Named for the Dutch pediatrician who first described it after seeing it among her patients, Cornelia de Lange Syndrome is a rare genetic disorder that causes cleft palate, developmental delays, excessive body hair, widely spaced teeth, abnormally small heads, eyebrows that meet in the middle, and missing limbs or parts of limbs. When the Connecticut-based Cornelia de Lange Syndrome Foundation arranges gatherings for patients and their families, "everyone can relax, because finally they don't have to feel like everybody's staring at them," says the foundation's assistant executive director, Marie Malloy.

CdLS patients "have physical, medical and cognitive differences that affect them from the tops of their heads to the tips of their toes. Some individuals are so mildly affected that they can get drivers' licenses and jobs and they're mainstreamed. Others are so severely affected that they will never walk or talk." Being physically different and being the object of scrutiny, Malloy says, "makes some families and patients very sad and some families and patients very mad."

Despite a breakthrough in 2004 that revealed the genetic mechanisms causing CdLS, "there's still no treatment. Wouldn't that be great if there was? But being a rare condition, it's never going to have as much funding for research as cancer or heart disease."

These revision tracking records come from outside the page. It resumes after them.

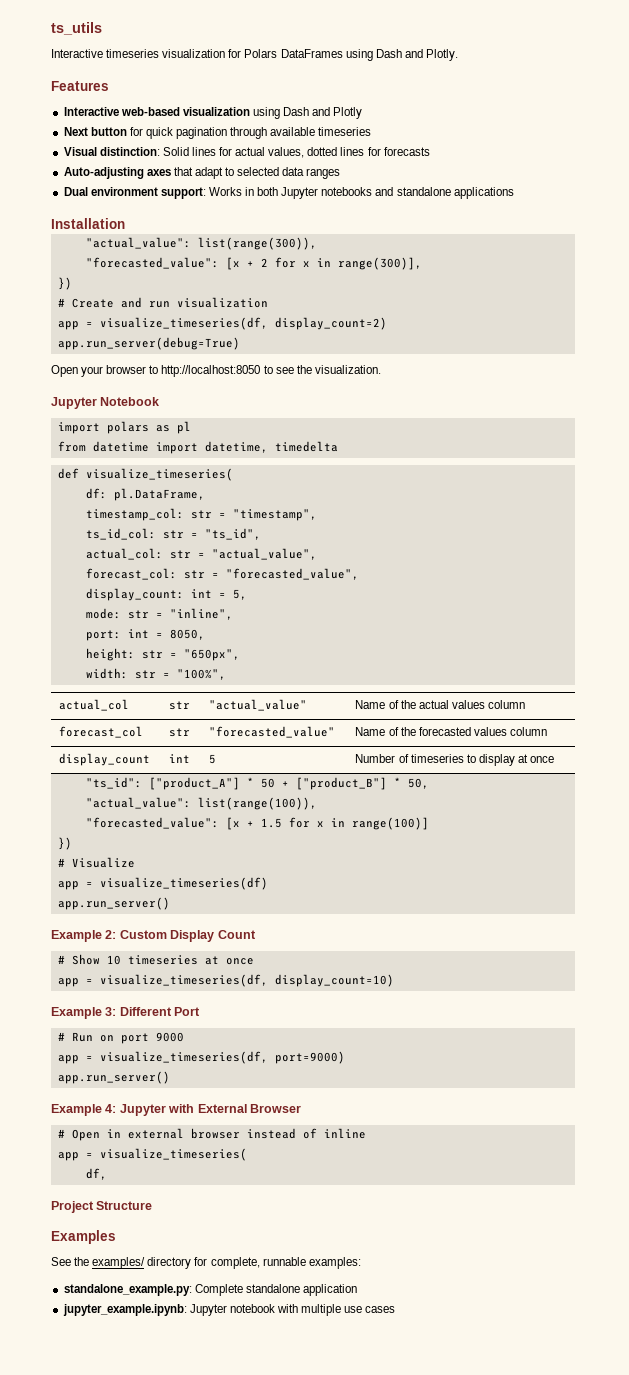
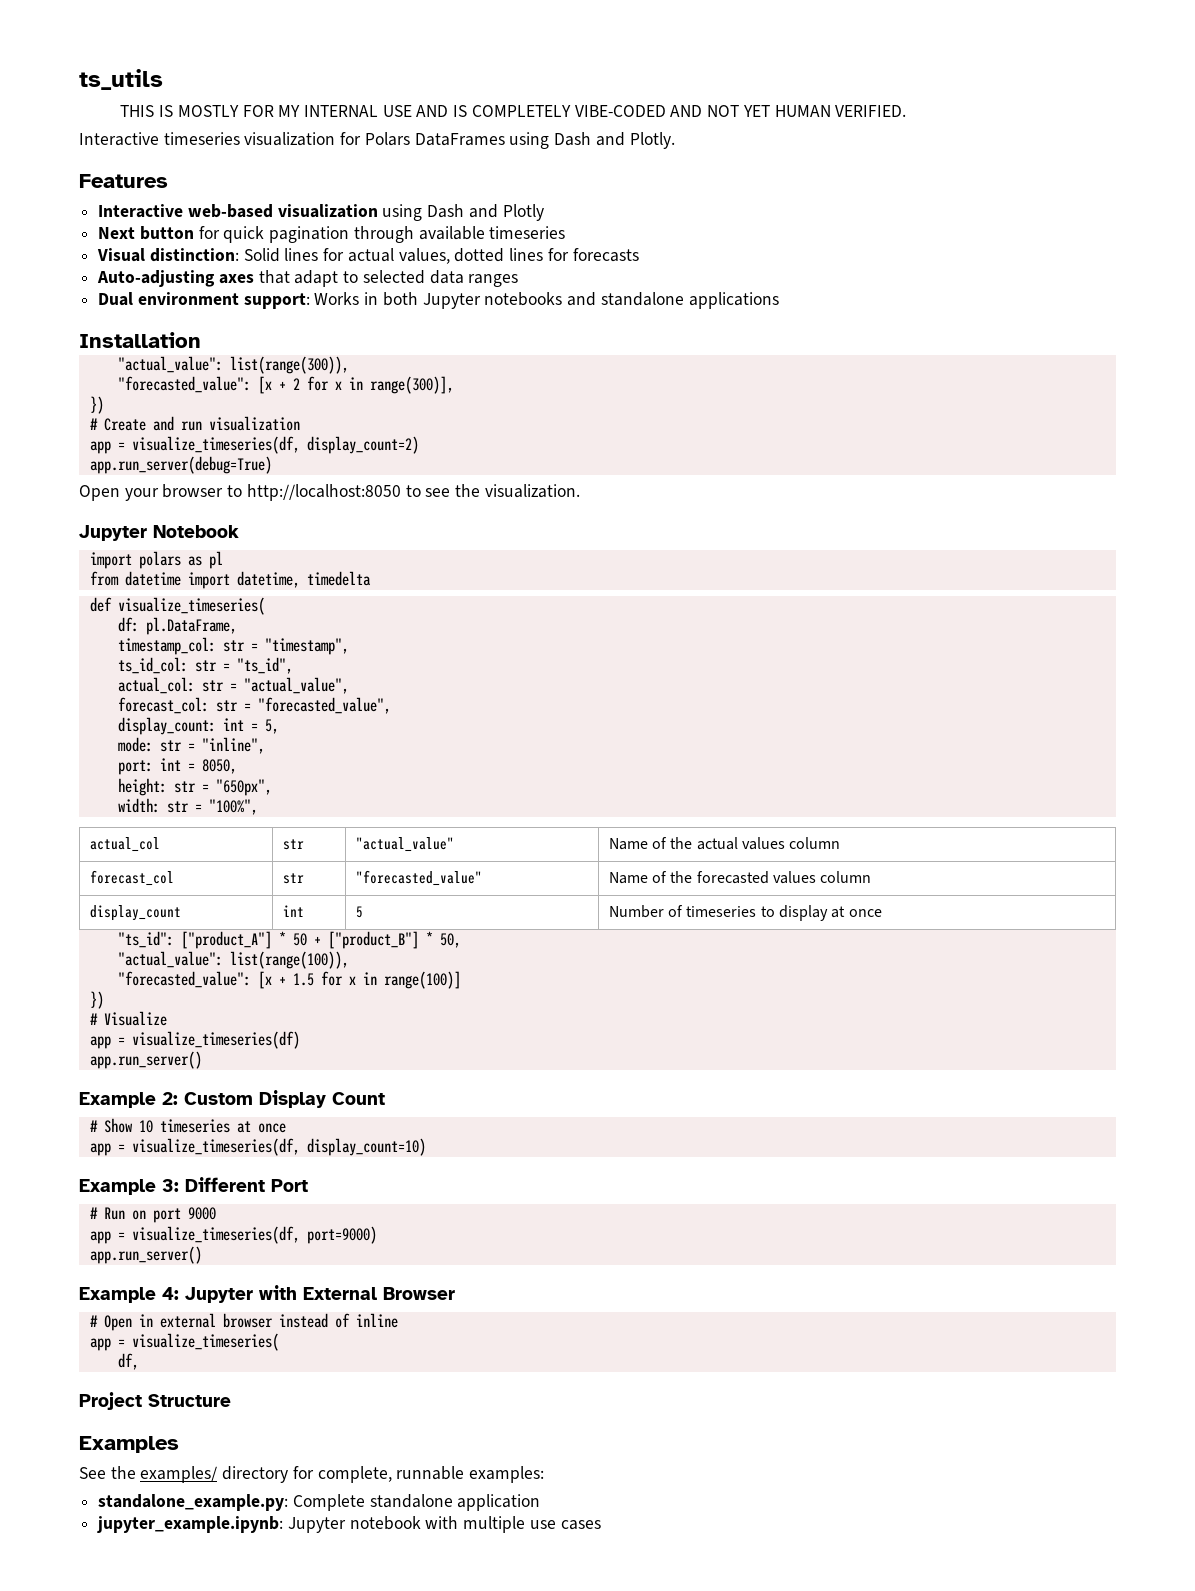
+ THIS IS MOSTLY FOR MY INTERNAL USE AND IS COMPLETELY VIBE-CODED AND NOT YET HUMAN VERIFIED.

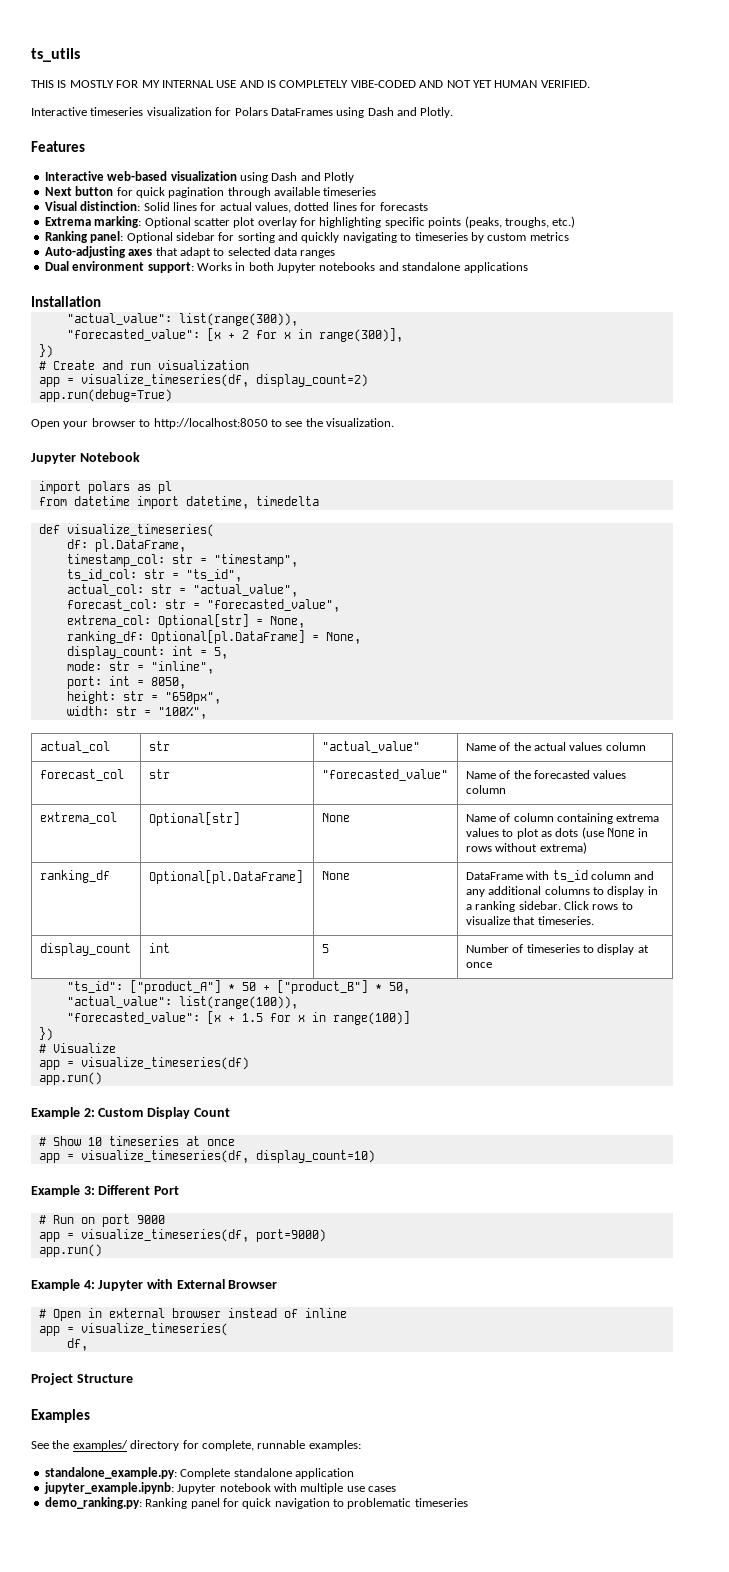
+ Extrema marking: Optional scatter plot overlay for highlighting specific points (peaks, troughs, etc.)
+ Ranking panel: Optional sidebar for sorting and quickly navigating to timeseries by custom metrics
- app.run_server(debug=True)
+ app.run(debug=True)
+ extrema_col: Optional[str] = None,
+ ranking_df: Optional[pl.DataFrame] = None,
+ extrema_col | Optional[str] | None | Name of column containing extrema values to plot as dots (use None in rows without extrema)
+ ranking_df | Optional[pl.DataFrame] | None | DataFrame with ts_id column and any additional columns to display in a ranking sidebar. Click rows to visualize that timeseries.
  app = visualize_timeseries(df)
- app.run_server()
+ app.run()
  app = visualize_timeseries(df, port=9000)
- app.run_server()
+ app.run()
+ demo_ranking.py: Ranking panel for quick navigation to problematic timeseries

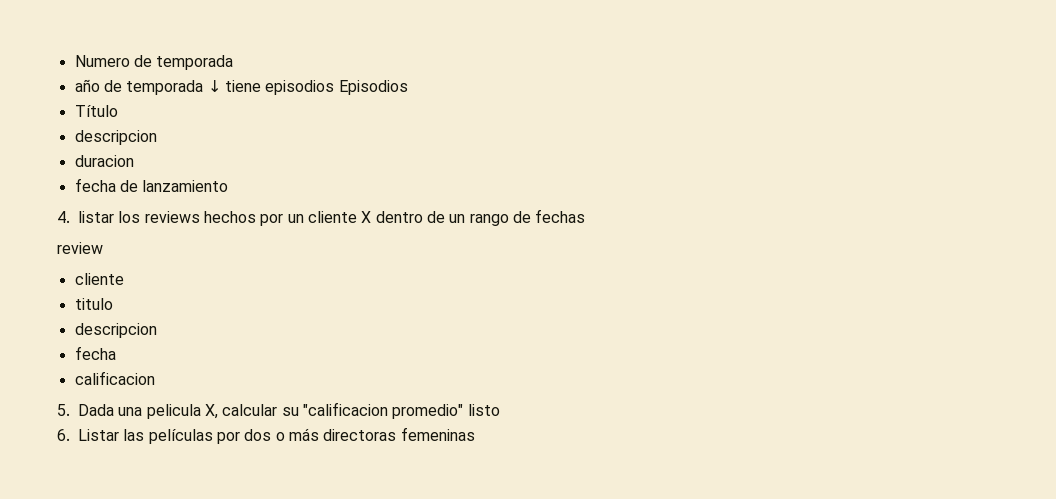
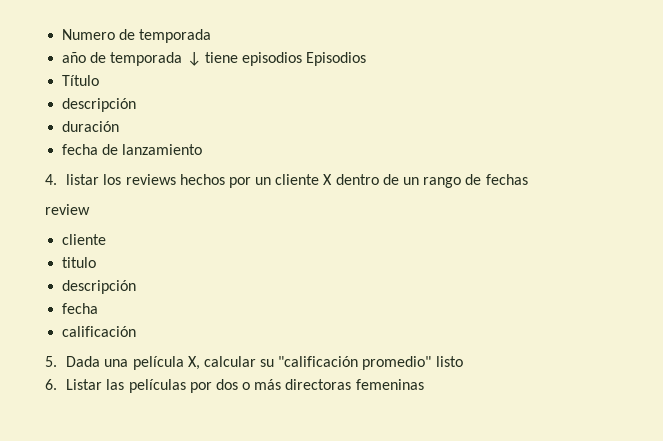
  Título
- descripcion
- duracion
+ descripción
+ duración
  titulo
- descripcion
+ descripción
- calificacion
+ calificación
- 5. Dada una pelicula X, calcular su "calificacion promedio" listo
+ 5. Dada una película X, calcular su "calificación promedio" listo

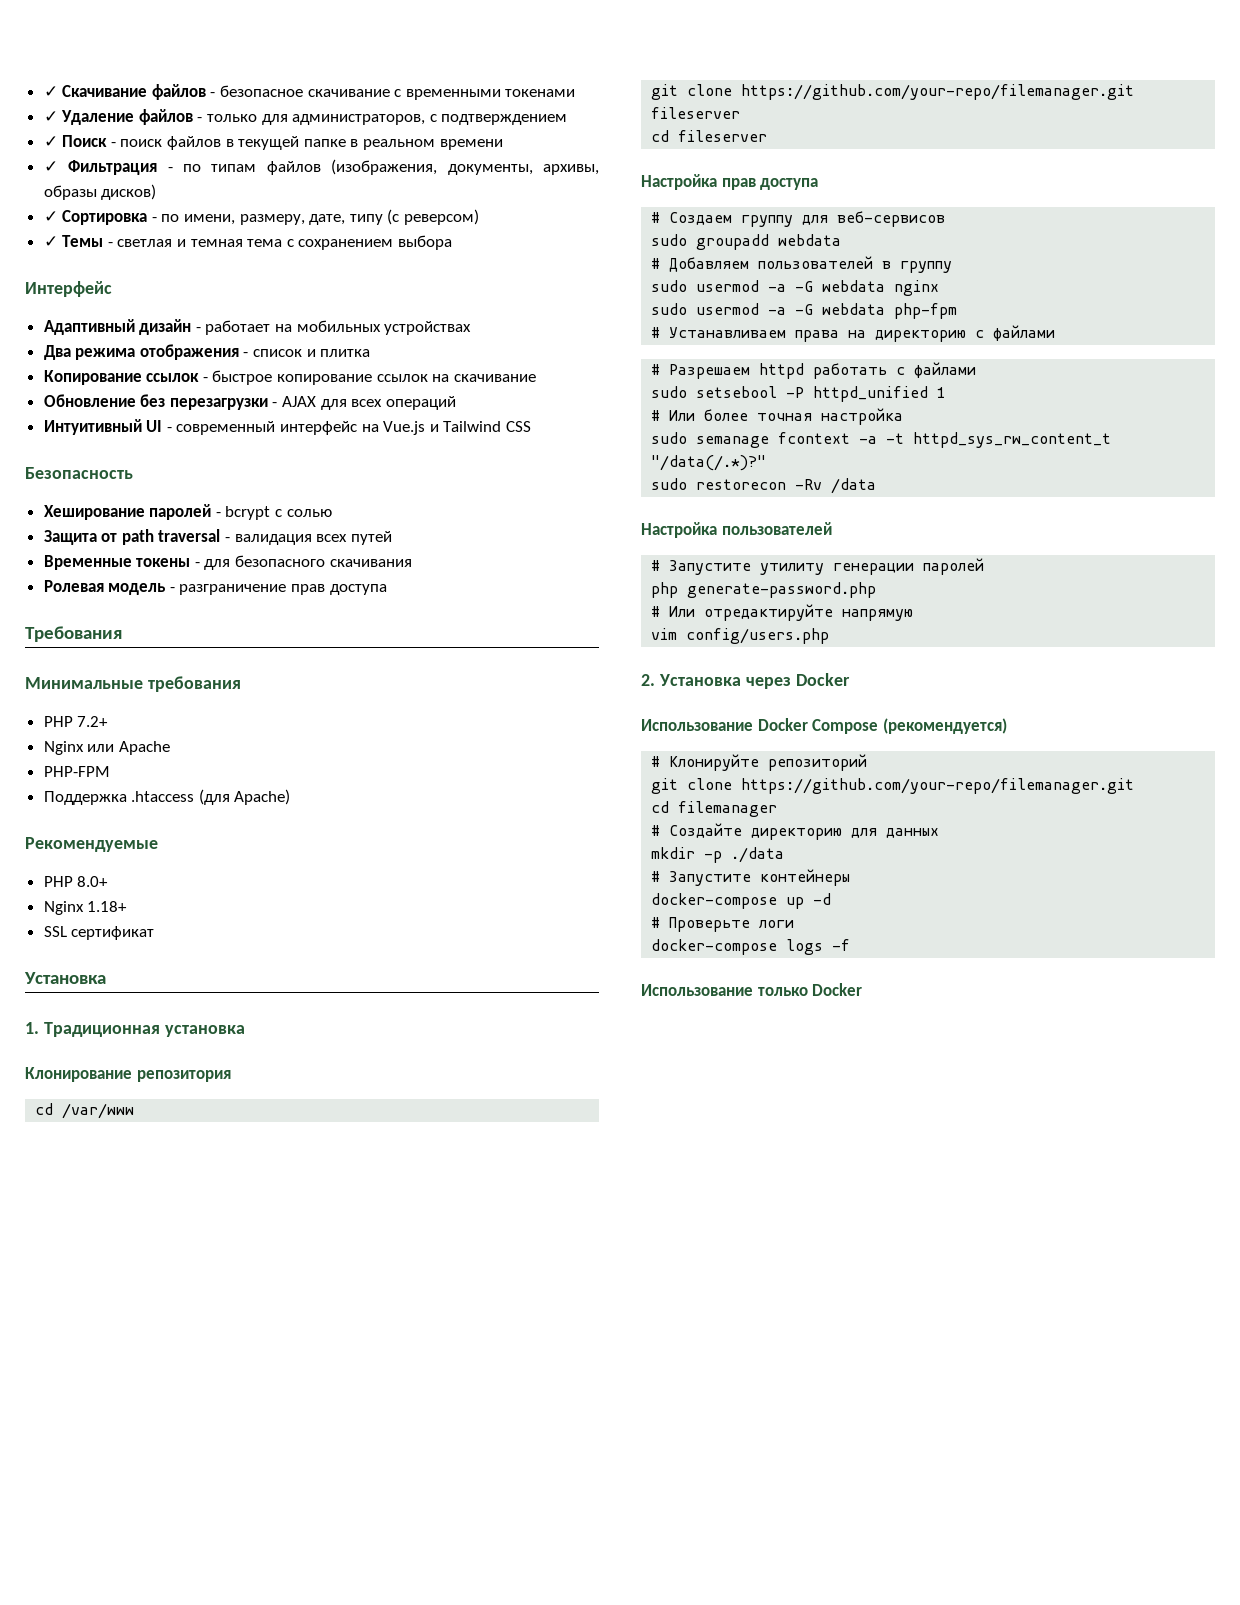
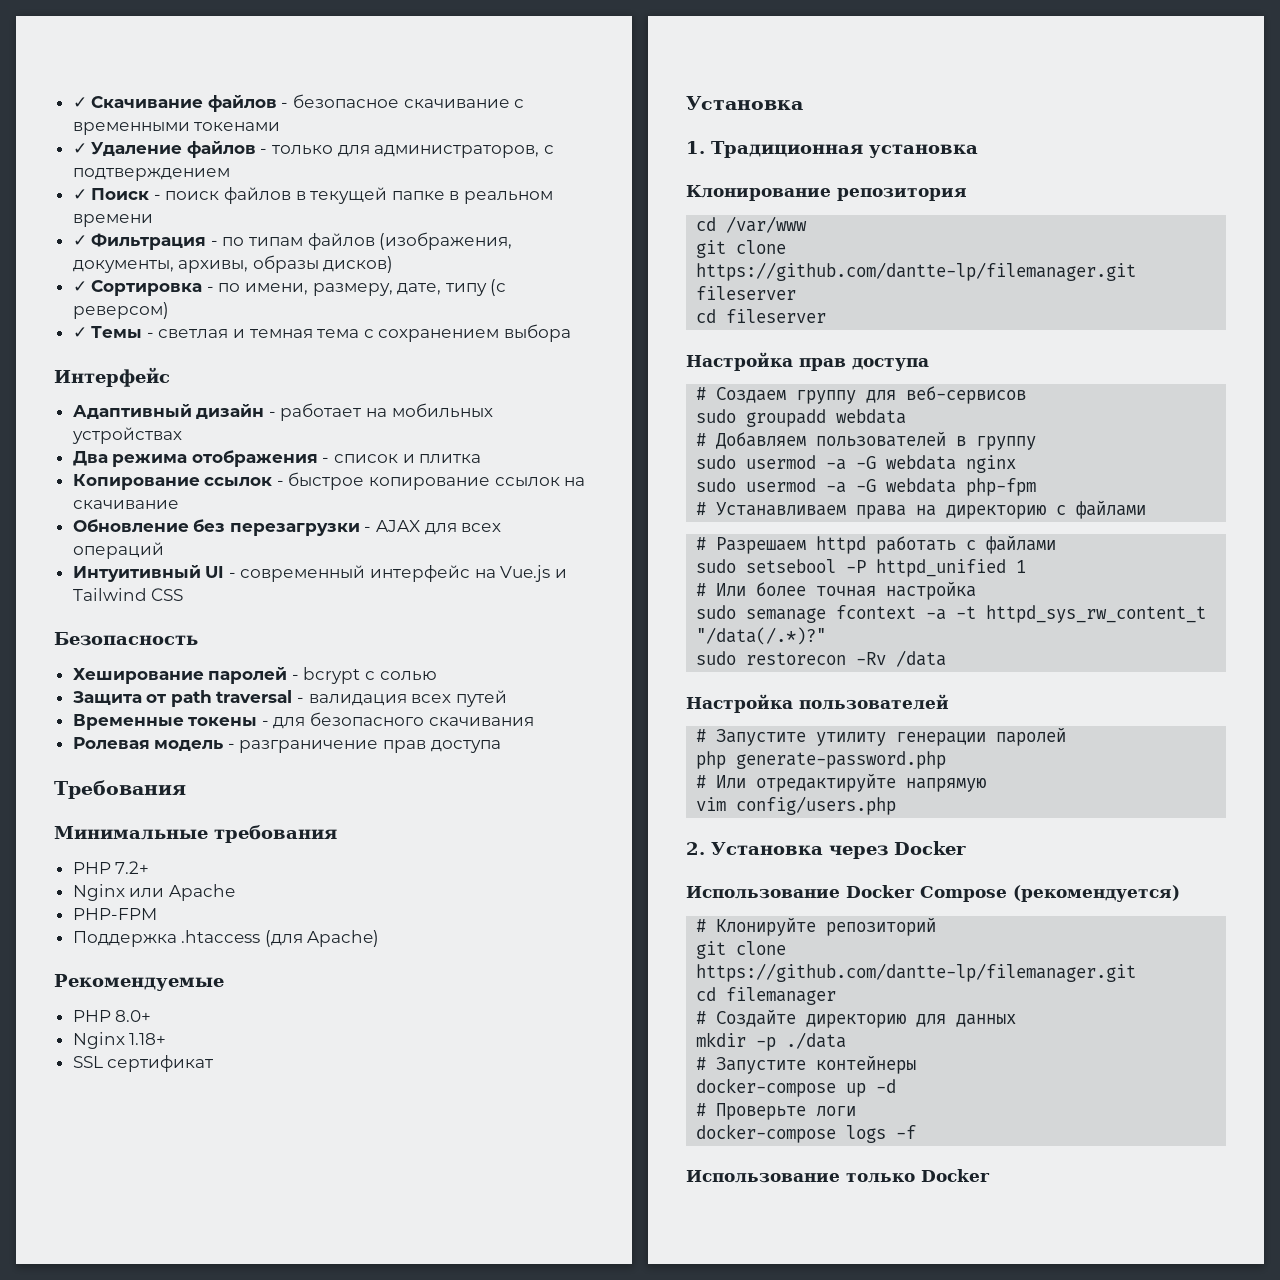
- git clone https://github.com/your-repo/filemanager.git fileserver
+ git clone https://github.com/dantte-lp/filemanager.git fileserver
  # Клонируйте репозиторий
- git clone https://github.com/your-repo/filemanager.git
+ git clone https://github.com/dantte-lp/filemanager.git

NORD, which operates programs that give uninsured patients access to free drugs, takes a hopeful view of the new health care bill.

"We knew there was never going to be a health care bill that was going to make us or anybody else 100-percent thrilled, but at least some of our key issues are going to be addressed," NORD's Mary Dunkle says. "We thought health care reform needed to eliminate lifetime caps on insurance," because treatments for rare conditions tend to be so expensive, and many rare conditions are chronic and lifelong. "It is our understanding that this bill, combined with the reconciliation bill, will do that."

According to psychologist Jessica Bernstein, we should value the sick as "modern-day elders," whatever their ages, "because they face adversity on a daily basis, head-on." This is especially true of those with rare diseases, whose added adversities include having to tell glassy-eyed inquisitors about bafflingly arcane cell, gene and joint malfunctions whose names don't make this any easier. (NORD's disease database includes an insulin-resistance condition called leprechaunism; an abnormality known as imperforate anus that causes the rectum to be connected to the vagina or to not even exist at all; and Jumping Frenchmen of Maine, an excessive involuntary startle reaction whose cause is unknown. Then again, the list also includes Alzheimer's Disease and bulimia.)

"These are people with valuable knowledge," Bernstein asserts. "These are people who can teach us about humanity."